Magazine article Risk Management

Making Cents of Bitcoin

Magazine article Risk Management

Making Cents of Bitcoin

Article excerpt

In a single week this winter, more than $471 million was stolen from thousands of investors around the world.

So why has no government or insurance body investigated the losses or reimbursed the victims? Because it was stolen in bitcoin. No government has jurisdiction over the digital currency--and most have no plans or desire to.

On Feb. 24, one of the biggest bitcoin exchanges, Japan-based Mt. Gox, suddenly went offline after highly public technical glitches allowed irreversible overpayments. CEO Mark Karpeles disappeared, reemerging four days later as the company filed for bankruptcy protection in Japan, confirming rumors that the exchange had lost almost 750,000 of customers' bitcoins and approximately 100,000 of its own. This figure represents 7% of all bitcoins in circulation, totaling more than $470 million.

Within a week, another "bitcoin bank," Flexcoin, was forced to close after hackers stole 896 bitcoin, worth over $590,000. Lacking the resources to recover from the loss, the site closed immediately. Smaller firm Poloniex also acknowledged a hack the same day.

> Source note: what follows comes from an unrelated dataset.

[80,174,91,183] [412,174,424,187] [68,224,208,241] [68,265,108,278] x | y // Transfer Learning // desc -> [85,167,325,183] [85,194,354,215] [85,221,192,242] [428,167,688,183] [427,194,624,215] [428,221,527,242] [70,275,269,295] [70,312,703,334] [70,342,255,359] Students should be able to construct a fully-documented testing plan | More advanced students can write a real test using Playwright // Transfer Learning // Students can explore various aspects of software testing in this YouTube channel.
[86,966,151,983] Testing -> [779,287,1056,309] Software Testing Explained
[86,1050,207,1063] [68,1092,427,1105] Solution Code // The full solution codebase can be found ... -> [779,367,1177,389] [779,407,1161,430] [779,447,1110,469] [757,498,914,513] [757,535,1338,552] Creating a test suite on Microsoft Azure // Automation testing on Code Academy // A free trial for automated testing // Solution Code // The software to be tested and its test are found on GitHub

While 12.3% of its reserves were stolen, the company committed to operating at a fractional reserve until it makes up the losses, and the owner even pledged personal funds to help speed the process.

A Currency on the Rise

Three-quarters of Americans are unfamiliar with bitcoin, according to a study by TheStreet and research firm GfK, and almost 80% said they would not consider using it. Yet, in the six years since its introduction, the digital currency has grown exponentially, both in terms of value and marketshare. Total market capacity has reached about $10.4 billion, CoinDesk reports, which puts it on a level with smaller currency markets like the Hungarian forint. Not bad for the relatively recent invention of technophiles and libertarians.

Bitcoin is a peer-to-peer digital currency that is sent and stored in digital wallet software. It is earned in exchange for ordinary goods and services or "mined" by individuals who dedicate vast amounts of their own computer power to complete complex calculations that help monitor transactions throughout the market. In exchange, they earn a small portion of transaction fees or freshly minted bitcoins.

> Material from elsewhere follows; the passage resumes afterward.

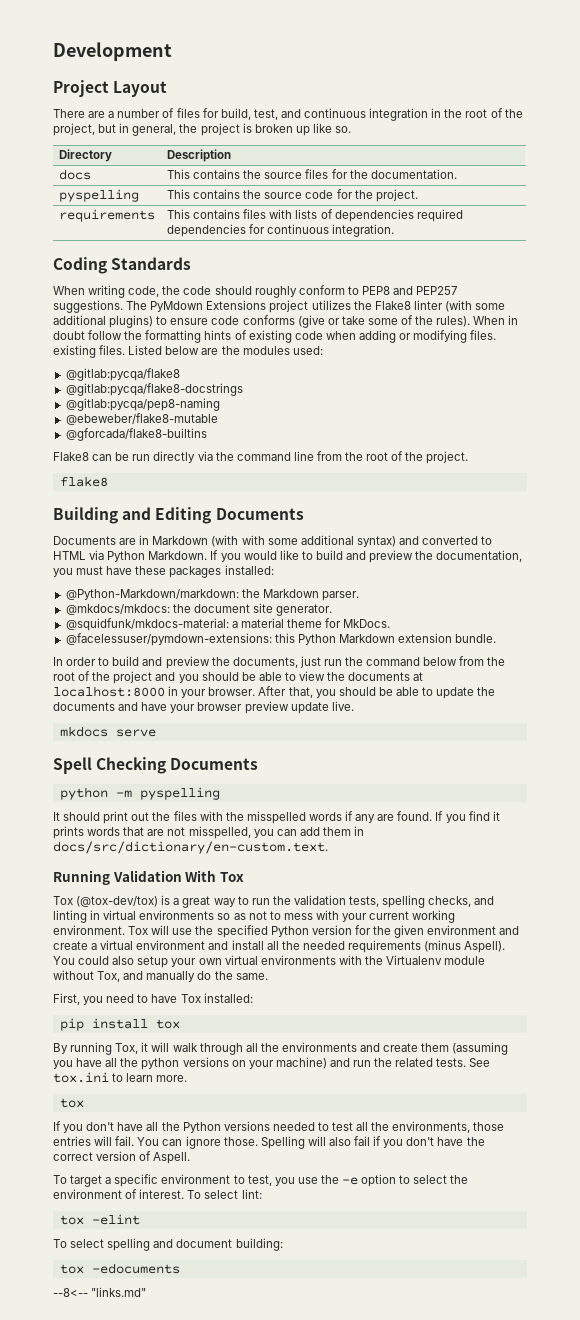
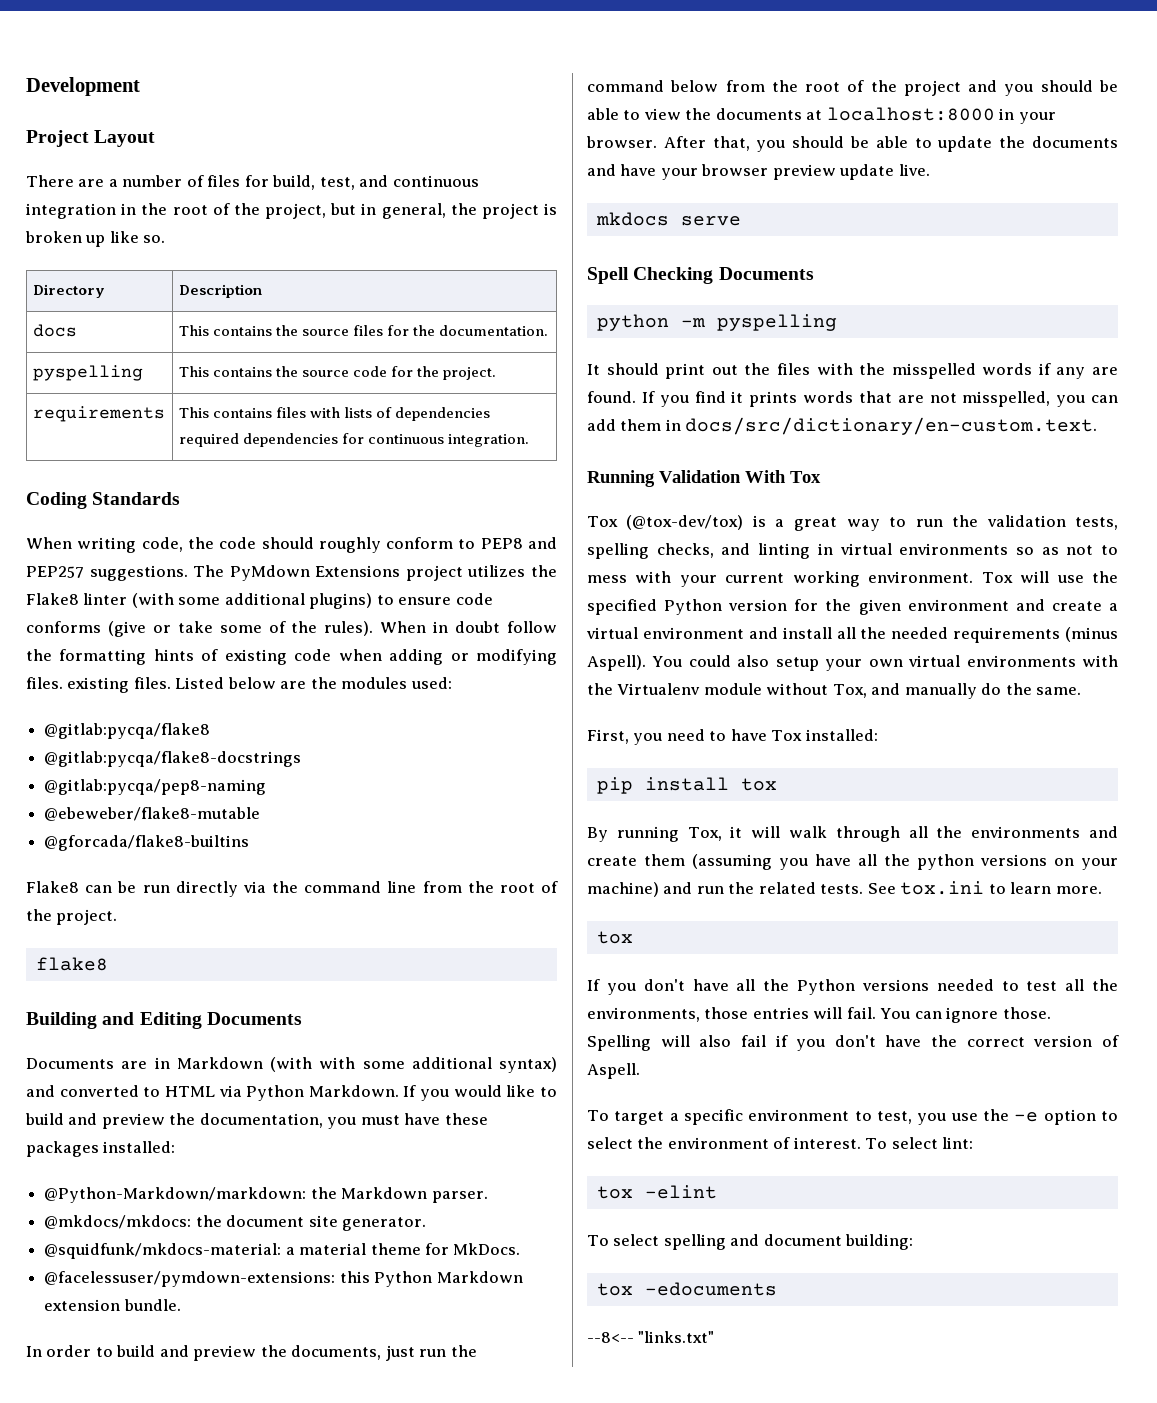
[91,1287,147,1297] "links.md" -> [638,1331,715,1343] "links.txt"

Public and press interest led a range of companies, from Overstock.com to Tesla Motors, to begin accepting the currency for commercial transactions. Lower transaction costs than traditional credit cards and banks increase the currency's appeal to ordinary consumers. Its meteoric rise in value has also drawn the attention of hedge funds and private investors, who have begun to purchase or mine for personal use. This is also advancing a cottage industry that seeks to build more powerful computers to complete the complex mathematical problems that earn bitcoins.

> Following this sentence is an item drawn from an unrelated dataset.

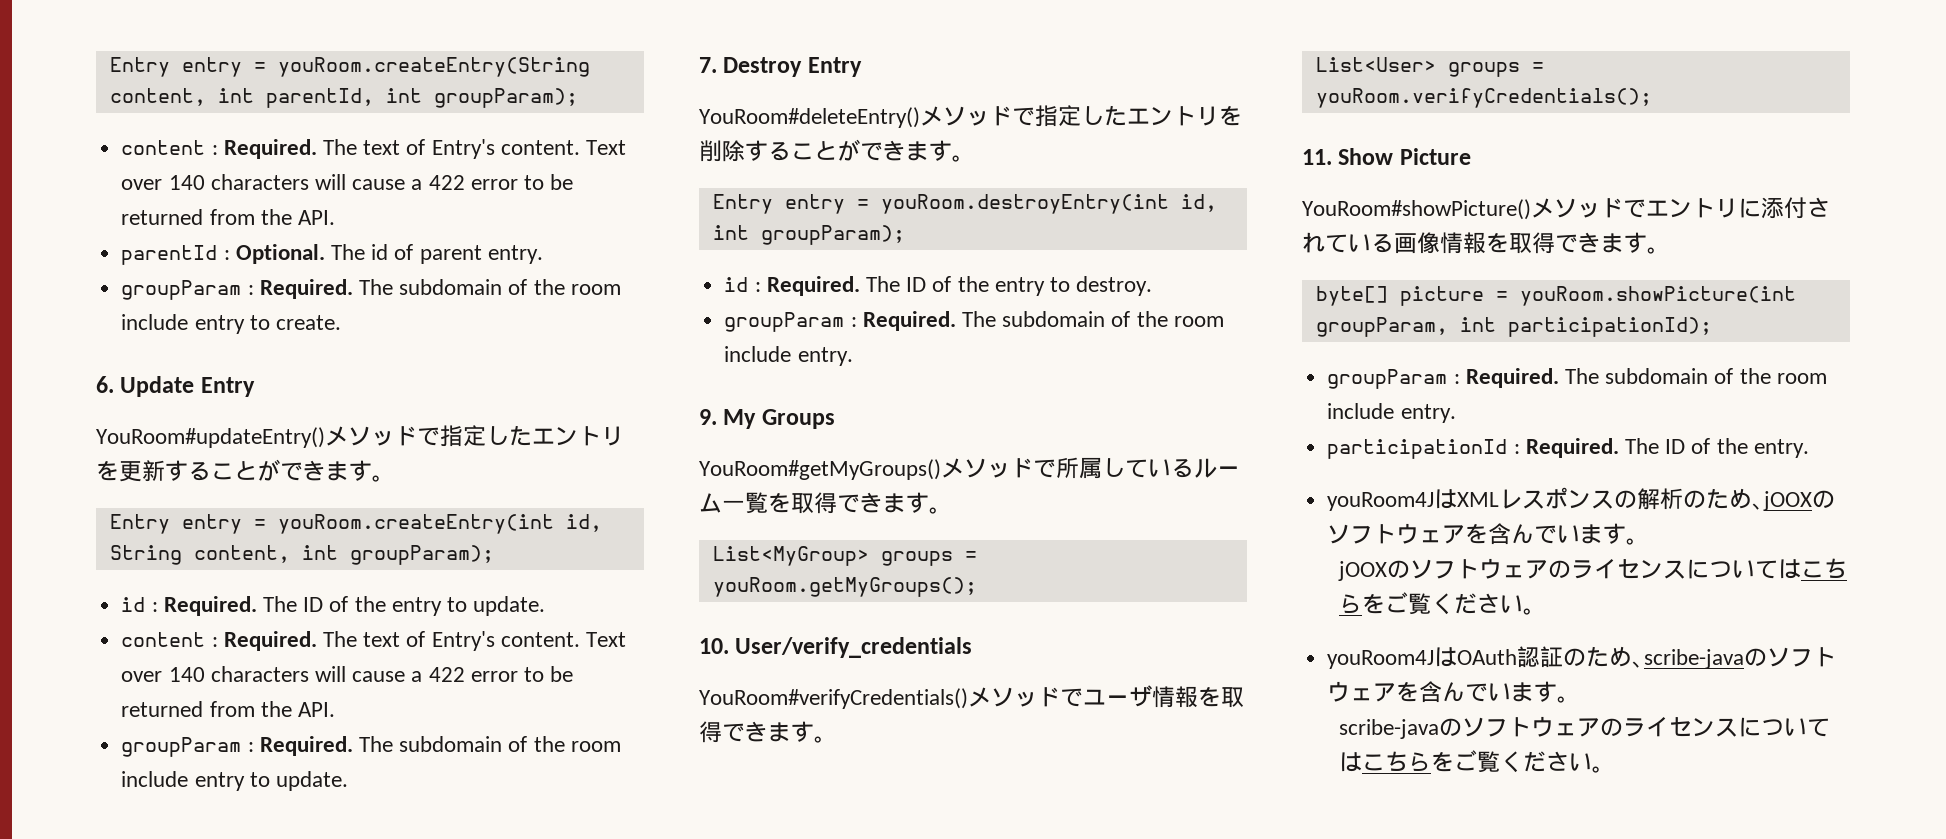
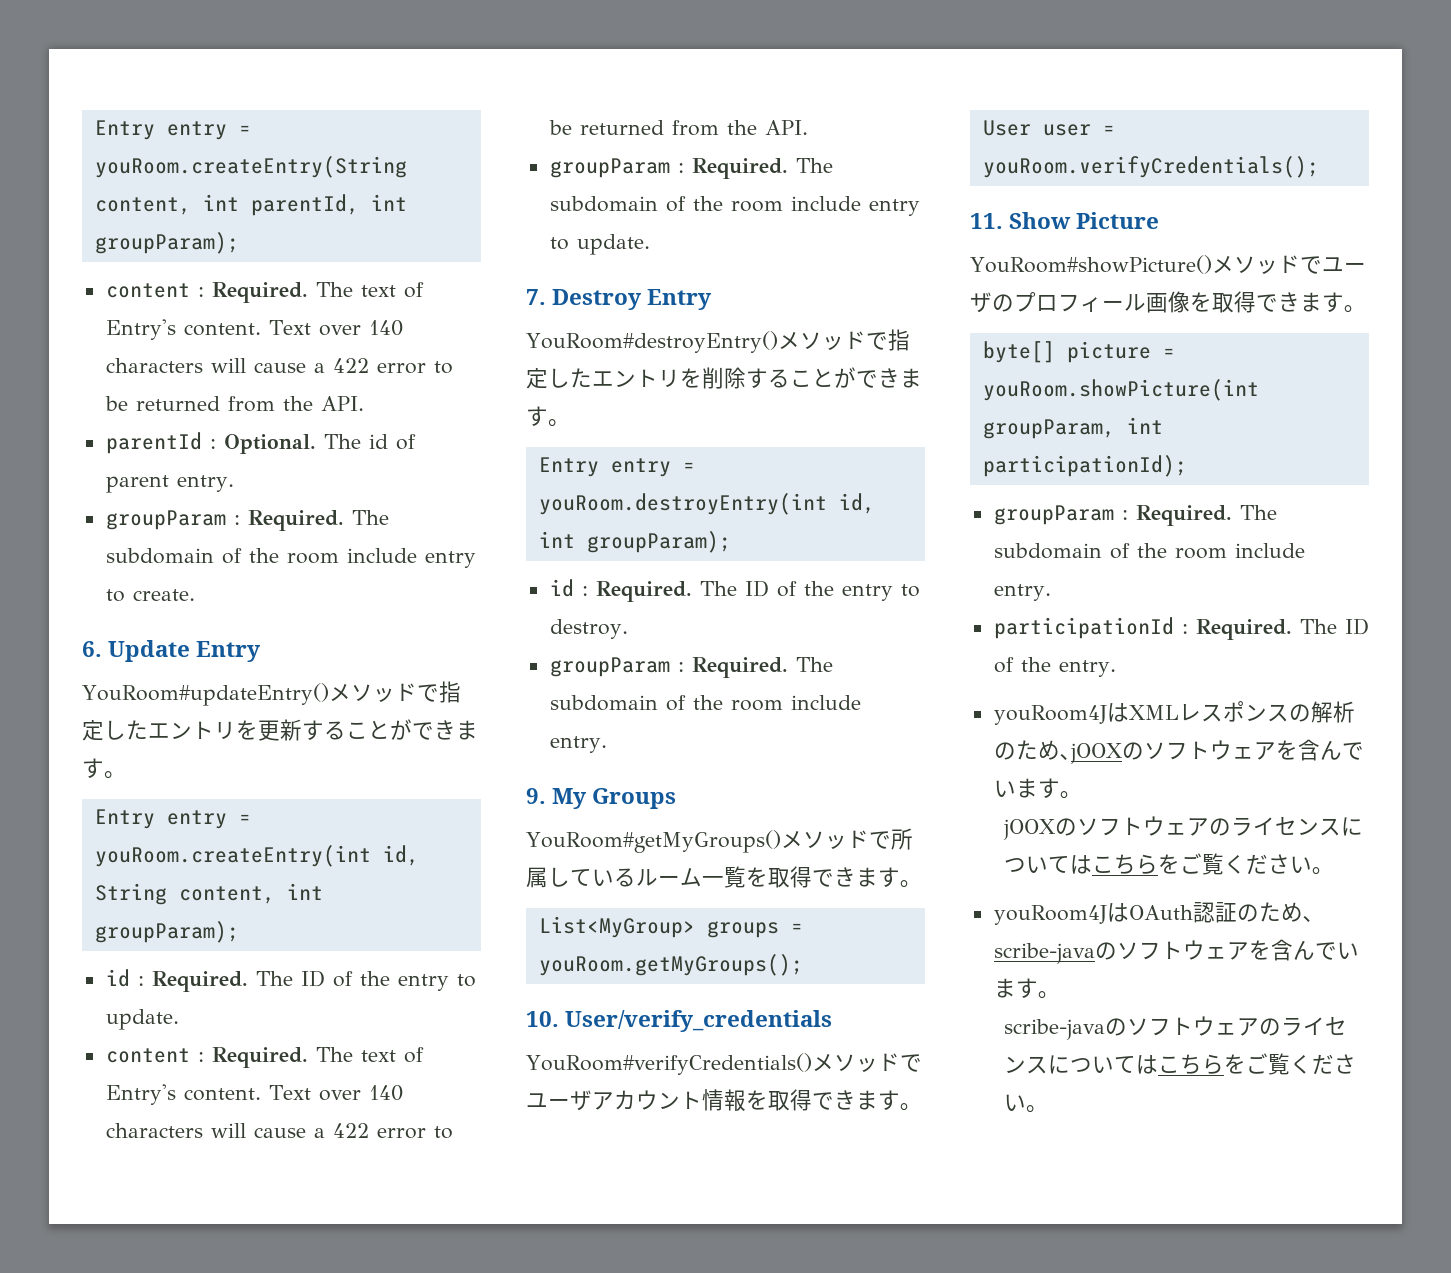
[699,107,920,128] YouRoom#deleteEntry() -> [526,331,778,353] YouRoom#destroyEntry()
[1152,686,1244,708] [699,721,826,743] [1315,57,1520,77] 情報を取得できます｡ // List<User> groups -> [592,1089,911,1112] [982,120,1091,136] アカウント情報を取得できます｡ // User user
[1646,197,1830,219] [1302,232,1486,254] エントリに添付されている画像情報 -> [1321,257,1366,272] [970,291,1190,313] ユーザのプロフィール画像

In the past year, a flurry of speculation led to tremendous price volatility. Technical glitches in the online marketplaces that trade bitcoin have created further uncertainty among prospective investors. In March 2013, a single bitcoin was worth about $30. By December, that figure had increased 3,900% to just over $1,200, then plummeted to about $550 by the beginning of March 2014. Prices also experience wild fluctuation both during the day and across different markets.

But the traits that made bitcoin grow have also inhibited its reach. Identified by unique number keys made anonymous through cryptography, each bitcoin is tracked in the marketplace. Users are not, however, allowing for anonymity that appeals to both privacy advocates and criminal enterprises. After its introduction in 2009, bitcoin quickly became a key currency for the online black market, offering international value without ties to any government's regulatory system or formal taxing authority. In October, when the FBI shut down the Deep Web drug market Silk Road, which used the digital currency exclusively, it seized 114,000 bitcoins worth $28. …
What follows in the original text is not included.